Computational Methods for Articulated Dynamical Systems
Broad classes of machines that function in space and on the earth's surface involve coupled effects of deformation, angular velocity, and acceleration relative to an inertial reference frame. Deformation may be thought of as relative to an accelerating frame that is associated with each moving component of the machine. Such applications include deployable space structures, orientation control of space systems, space and surface-bound robot and manipulator, ground vehicles such as cars and trucks, aircraft landing gear, and manufacturing equipment. Such machines are designed to control motion and transmit force in the presence of large relative motion between components.

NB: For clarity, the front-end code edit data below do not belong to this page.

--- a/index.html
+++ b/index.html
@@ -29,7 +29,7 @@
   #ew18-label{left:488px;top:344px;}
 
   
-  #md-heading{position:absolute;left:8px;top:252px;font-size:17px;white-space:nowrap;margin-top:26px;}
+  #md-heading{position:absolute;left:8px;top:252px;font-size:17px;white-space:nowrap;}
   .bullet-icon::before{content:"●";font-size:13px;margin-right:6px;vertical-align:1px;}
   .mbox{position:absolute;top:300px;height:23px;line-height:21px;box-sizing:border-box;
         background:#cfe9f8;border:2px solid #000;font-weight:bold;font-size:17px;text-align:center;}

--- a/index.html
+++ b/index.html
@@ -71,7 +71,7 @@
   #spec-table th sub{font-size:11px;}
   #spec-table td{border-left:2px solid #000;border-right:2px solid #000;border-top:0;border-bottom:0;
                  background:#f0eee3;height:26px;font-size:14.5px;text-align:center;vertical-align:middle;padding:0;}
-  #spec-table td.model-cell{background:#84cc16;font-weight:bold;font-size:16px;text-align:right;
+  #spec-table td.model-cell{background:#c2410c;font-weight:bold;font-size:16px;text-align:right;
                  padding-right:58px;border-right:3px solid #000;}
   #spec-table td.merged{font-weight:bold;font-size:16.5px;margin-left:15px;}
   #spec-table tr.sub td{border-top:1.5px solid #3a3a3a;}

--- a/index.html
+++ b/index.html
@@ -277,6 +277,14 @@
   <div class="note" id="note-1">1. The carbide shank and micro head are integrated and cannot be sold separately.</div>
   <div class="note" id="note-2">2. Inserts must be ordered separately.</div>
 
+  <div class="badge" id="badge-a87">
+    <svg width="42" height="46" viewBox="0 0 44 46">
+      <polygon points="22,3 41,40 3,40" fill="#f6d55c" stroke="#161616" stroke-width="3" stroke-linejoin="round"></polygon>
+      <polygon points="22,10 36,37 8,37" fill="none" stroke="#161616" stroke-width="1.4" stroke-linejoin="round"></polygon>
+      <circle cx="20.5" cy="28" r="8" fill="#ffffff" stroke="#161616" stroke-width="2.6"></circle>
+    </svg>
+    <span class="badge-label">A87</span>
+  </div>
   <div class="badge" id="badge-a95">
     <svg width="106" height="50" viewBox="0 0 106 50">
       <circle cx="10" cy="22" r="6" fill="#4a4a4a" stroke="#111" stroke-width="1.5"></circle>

Despite the breadth of these applications and their importance in many fields of engineering and applied science, dynamic simulation methods to predict motion and structural deformation of the components of such systems have lagged significantly behind the much better developed field of finite element structural analysis. While considerable progress has recently been made in computational methods for articulated structural dynamics (often called multibody dynamics or flexible multibody dynamics), much remains to be done in the
development of algorithms and computer software for automated formulation and solution of the differential algebraic equations of motion that describe the dynamics of articulated structures. Such simulation tools must be capable of accurately predicting coupling among bodies that make up the system, coupling between gross motion (angular velocity and acceleration) of individual bodies and their associated deformation fields, and prediction of constraint forces that act between components. Only then can effective performance and failure analysis be carried out prior to fabrication and hardware testing.

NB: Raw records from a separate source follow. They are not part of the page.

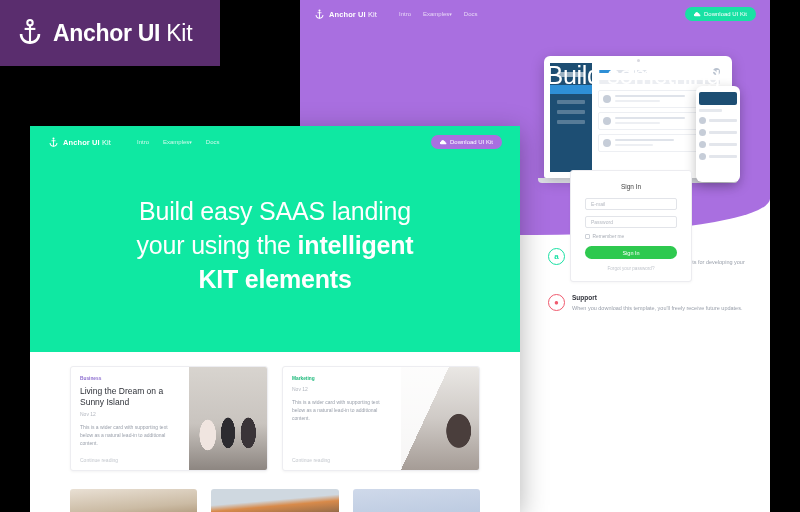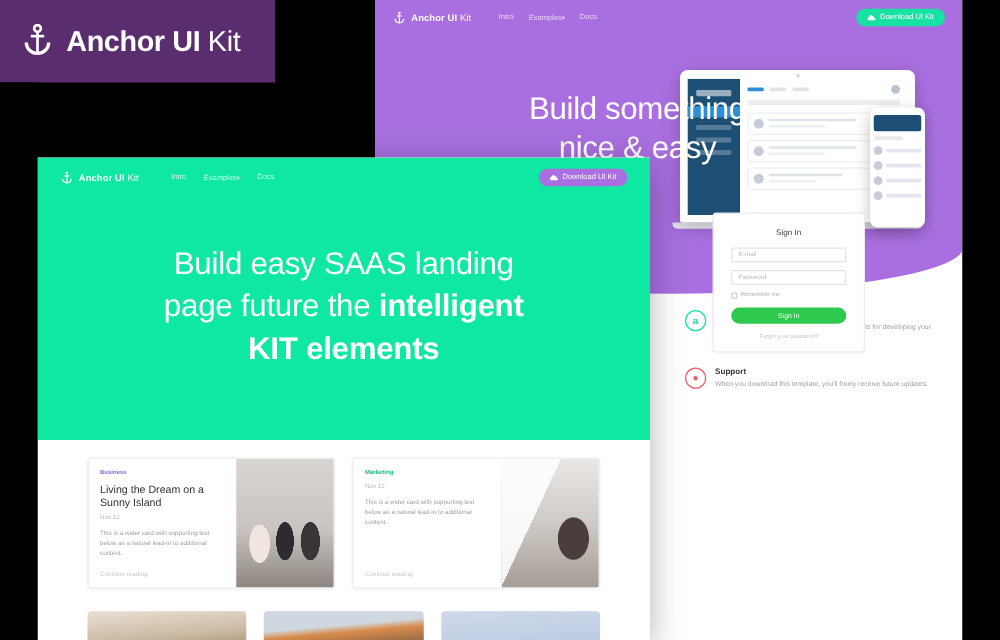--- a/index.html
+++ b/index.html
@@ -46,7 +46,7 @@
   .cloud-ico { width: 7px; height: 7px; display: block; }
 
   .bp-title {
-    position: absolute; left: 0; top: 72px; width: 420px; text-align: center;
+    position: absolute; left: 0; top: 60px; width: 420px; text-align: right;
     color: #ffffff; font-size: 25px; line-height: 31px; font-weight: 300;
     letter-spacing: -.3px;
   }

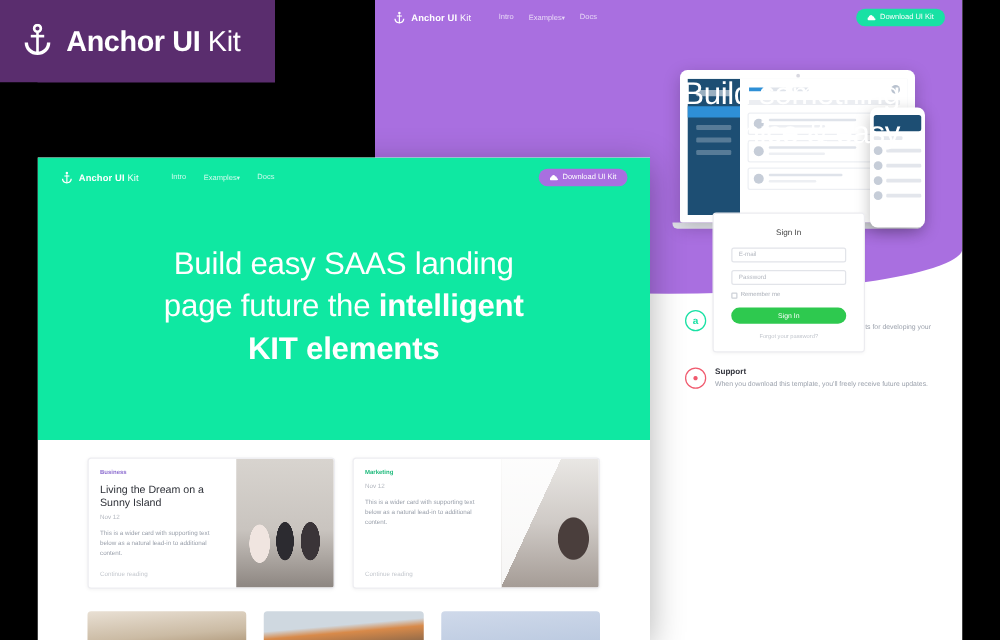--- a/index.html
+++ b/index.html
@@ -318,7 +318,6 @@
 
     <div class="bp-title">
       <div>Build something</div>
-      <div>nice &amp; easy</div>
     </div>
 
     <div class="feat-area">

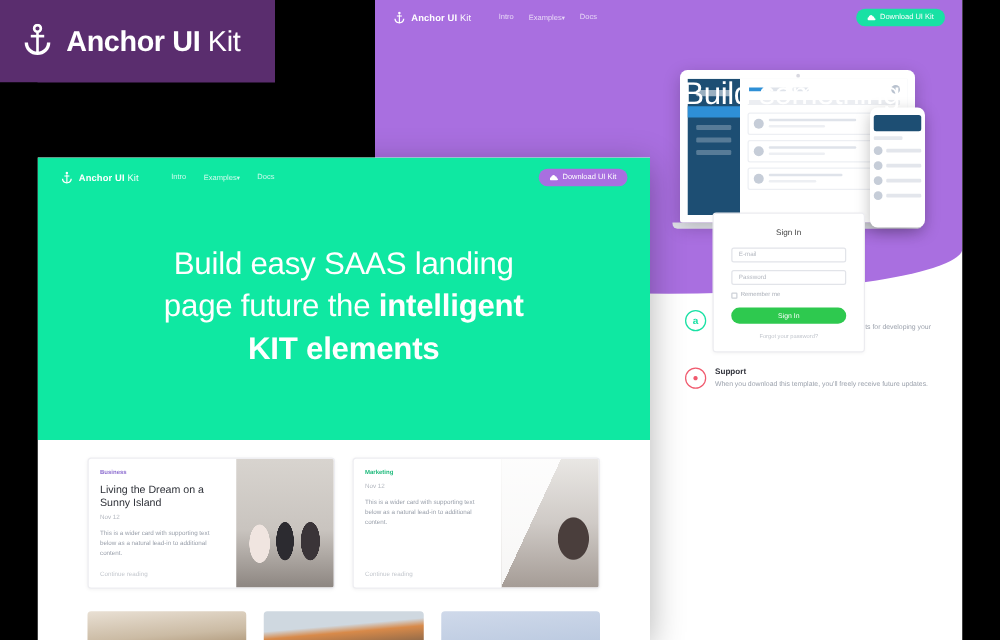--- a/index.html
+++ b/index.html
@@ -400,7 +400,7 @@
 
     <div class="fp-title">
       <div>Build easy SAAS landing</div>
-      <div><span>page future the </span><b>intelligent</b></div>
+      <div><span>your using the </span><b>intelligent</b></div>
       <div><b>KIT elements</b></div>
     </div>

Another major objective of articulated structural dynamics is to provide accurate and effective simulation of dynamics and control of hydraulic subsystems that are used to impart desired motion to the system. Structural-control interaction is becoming increasingly important for lightweight extremely flexible articulated structures whose motion is controlled by feedback systems that can cause unwanted interaction and even instability. Finally, with the advent of space telerobotic systems, interaction among the human operator, the control system, and the flexible articulated structure must be accounted for. This will require real-time simulation of the articulated structure and its associated controls, in order to carry out experiments with the operator in the loop.